[Opening SUPPLIED ENTRIES section]

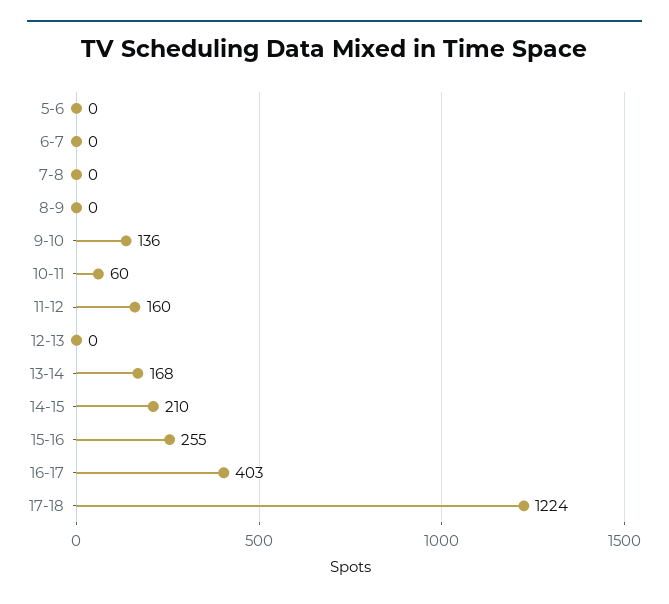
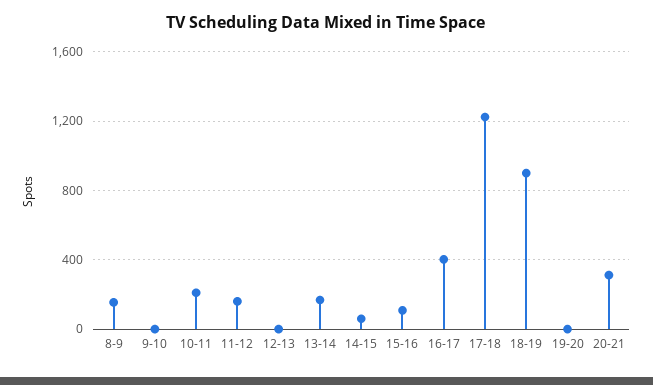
5-6: 0 -> none
6-7: 0 -> none
7-8: 0 -> none
8-9: 0 -> 150
9-10: 136 -> 0
10-11: 60 -> 200
14-15: 210 -> 50
15-16: 255 -> 100
18-19: none -> 900
19-20: none -> 0
20-21: none -> 300

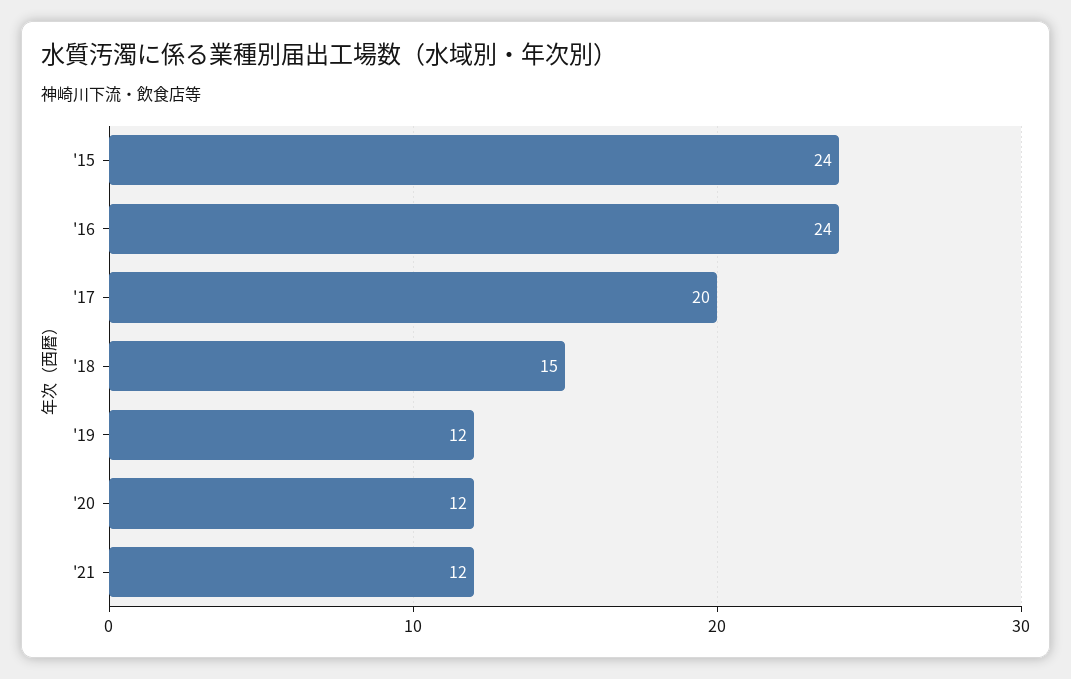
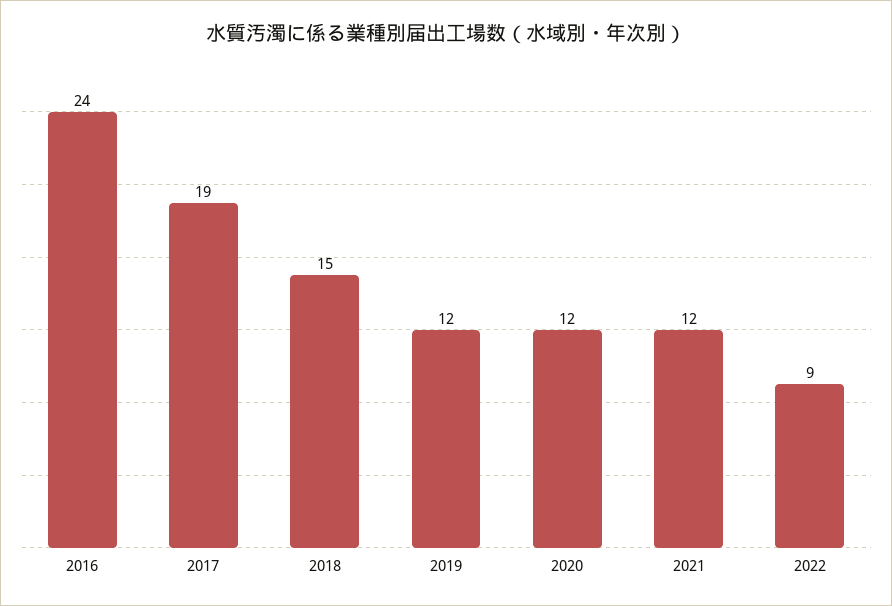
'15: 24 -> none
'17: 20 -> 19
2022: none -> 9

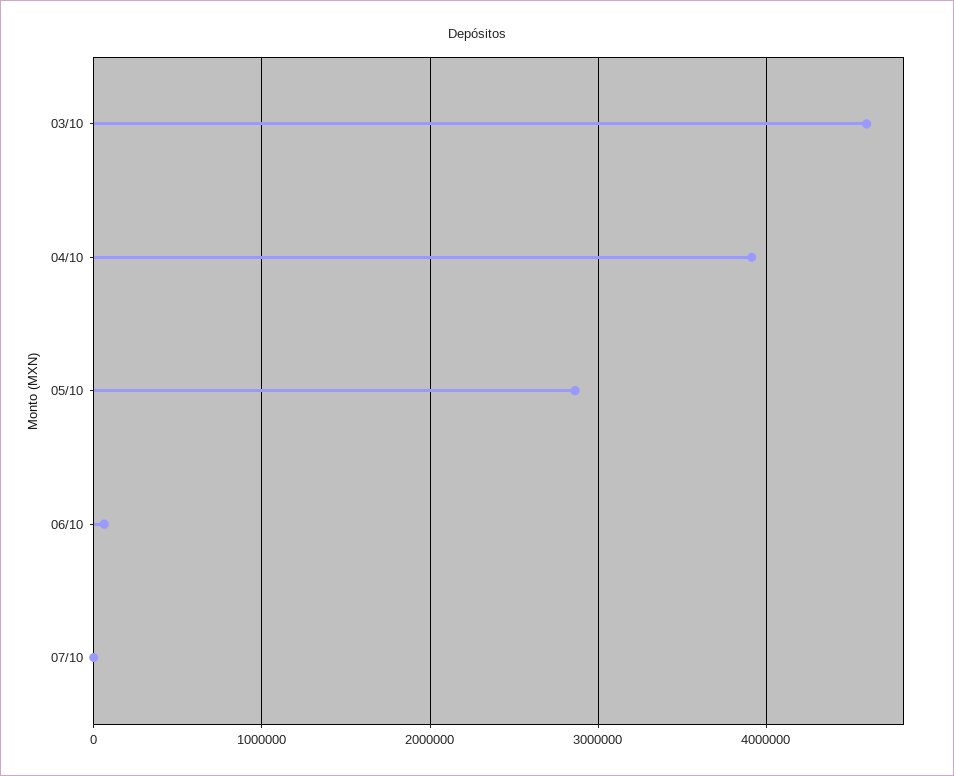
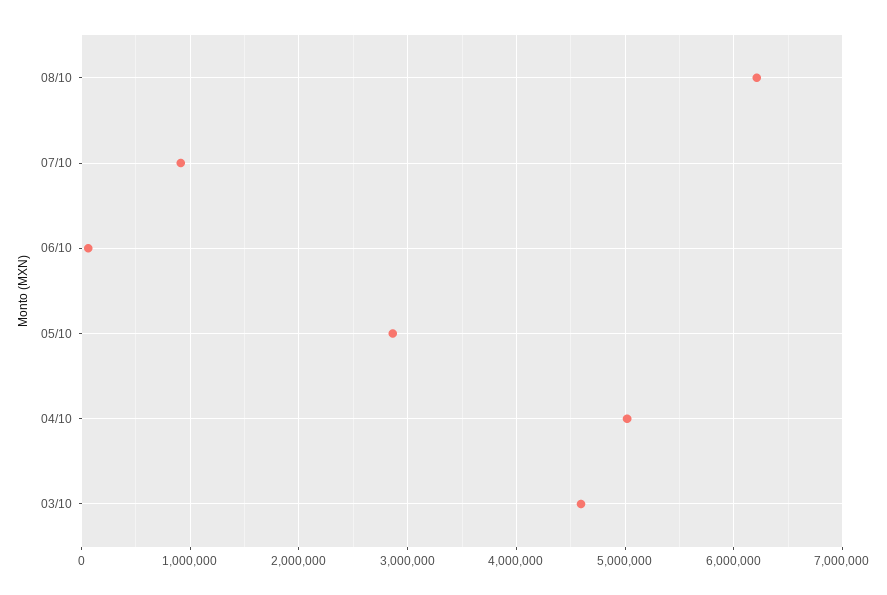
04/10: 3900000 -> 5000000
07/10: 0 -> 900000
08/10: none -> 6200000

[Closing SUPPLIED ENTRIES section]

YOUR OBJECTIVE » Please copy out each line of the listing above that contains the string "none".

RESULT FOR THIS TASK »
5-6: 0 -> none
6-7: 0 -> none
7-8: 0 -> none
18-19: none -> 900
19-20: none -> 0
20-21: none -> 300
'15: 24 -> none
2022: none -> 9
08/10: none -> 6200000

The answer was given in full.